Charlie has declared himself in defiance of social etiquette as a guy who does anything he wants to do whenever he wants to do it -- rules be damned. Society is now saying, "We can't stop you, but you won't be working for us, and you can't have custody of your kids".



For a lot of people in America, Charlie's antics are making him more of a role model than ever. They look at Charlie and say, "I want to party with you, man." These are the same people who say, "I love Jackass," and they go to shows where stunt men deliberately get into accidents. It's considered uniquely American to have the freedom to not care what society thinks, even if what you're doing is self destructive.



Most of us care about consequences; that's what keeps us in line. What other people think matters to us. We don't have our own definition of winning. We measure our success against a societal definition. As a result, most of us feel like failures, and as we watch a "free" man, we become frightened.

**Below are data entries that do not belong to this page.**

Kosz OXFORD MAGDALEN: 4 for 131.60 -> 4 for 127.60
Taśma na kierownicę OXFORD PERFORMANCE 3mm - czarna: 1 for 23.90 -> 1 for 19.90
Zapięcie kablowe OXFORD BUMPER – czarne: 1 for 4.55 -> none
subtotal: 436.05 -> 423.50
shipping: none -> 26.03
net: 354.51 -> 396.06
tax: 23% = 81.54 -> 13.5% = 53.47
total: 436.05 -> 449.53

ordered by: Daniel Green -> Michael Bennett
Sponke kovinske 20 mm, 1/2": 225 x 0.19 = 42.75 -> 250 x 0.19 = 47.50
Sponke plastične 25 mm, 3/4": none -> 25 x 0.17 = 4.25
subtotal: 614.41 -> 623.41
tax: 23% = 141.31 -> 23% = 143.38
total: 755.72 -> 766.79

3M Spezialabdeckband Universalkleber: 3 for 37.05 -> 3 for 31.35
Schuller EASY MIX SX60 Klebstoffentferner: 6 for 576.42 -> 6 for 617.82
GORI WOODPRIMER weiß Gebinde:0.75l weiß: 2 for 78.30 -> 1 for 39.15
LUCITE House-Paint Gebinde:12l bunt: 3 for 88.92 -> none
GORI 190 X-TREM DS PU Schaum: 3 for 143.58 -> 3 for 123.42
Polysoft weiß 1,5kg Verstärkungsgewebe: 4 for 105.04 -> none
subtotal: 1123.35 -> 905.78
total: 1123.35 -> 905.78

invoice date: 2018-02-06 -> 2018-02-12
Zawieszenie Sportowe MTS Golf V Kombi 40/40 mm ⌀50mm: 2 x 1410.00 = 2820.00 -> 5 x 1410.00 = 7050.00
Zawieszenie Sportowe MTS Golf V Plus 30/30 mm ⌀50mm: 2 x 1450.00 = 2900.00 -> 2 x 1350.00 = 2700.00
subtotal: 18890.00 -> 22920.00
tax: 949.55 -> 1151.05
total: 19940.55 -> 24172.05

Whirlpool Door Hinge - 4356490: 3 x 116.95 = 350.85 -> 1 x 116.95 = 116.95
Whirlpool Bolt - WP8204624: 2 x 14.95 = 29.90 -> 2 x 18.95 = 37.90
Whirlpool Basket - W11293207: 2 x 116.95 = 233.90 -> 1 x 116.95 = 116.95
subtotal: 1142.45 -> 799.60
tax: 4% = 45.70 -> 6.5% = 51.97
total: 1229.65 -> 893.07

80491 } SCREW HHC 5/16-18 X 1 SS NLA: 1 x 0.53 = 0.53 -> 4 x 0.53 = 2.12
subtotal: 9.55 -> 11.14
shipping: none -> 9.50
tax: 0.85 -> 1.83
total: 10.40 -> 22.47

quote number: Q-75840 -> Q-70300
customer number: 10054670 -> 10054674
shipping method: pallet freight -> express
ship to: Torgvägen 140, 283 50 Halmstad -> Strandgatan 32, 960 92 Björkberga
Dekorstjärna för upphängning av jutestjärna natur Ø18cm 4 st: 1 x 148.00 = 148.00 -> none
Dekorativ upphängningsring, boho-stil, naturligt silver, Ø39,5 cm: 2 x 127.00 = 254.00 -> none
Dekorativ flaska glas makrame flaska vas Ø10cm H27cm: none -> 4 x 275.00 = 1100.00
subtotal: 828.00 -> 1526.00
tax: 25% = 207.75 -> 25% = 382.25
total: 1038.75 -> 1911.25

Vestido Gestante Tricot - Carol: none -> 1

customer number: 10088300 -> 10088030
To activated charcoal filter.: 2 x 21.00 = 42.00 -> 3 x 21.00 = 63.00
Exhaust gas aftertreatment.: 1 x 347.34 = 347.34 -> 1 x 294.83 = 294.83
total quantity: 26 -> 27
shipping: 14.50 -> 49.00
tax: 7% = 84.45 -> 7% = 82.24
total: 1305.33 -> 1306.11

Charlie Sheen is fascinating, compelling, dangerous and exciting. We know it can't last. Eventually, Charlie will have to surrender and admit failure because too many people are watching. He'll either be reined in or become the societal definition. One way or the other, this will come to an end and we'll all say, "It was fun to watch while it lasted".



The funny thing is, there are lots of people living just like Charlie Sheen and no one is telling them to stop. Their children are not being removed and, if they don't work, many of them get money from the government or live completely outside the law. Charlie's problem is that he's experiencing too much of that societal definition of success and at the same time being too high profile. We all know you can't have it both ways.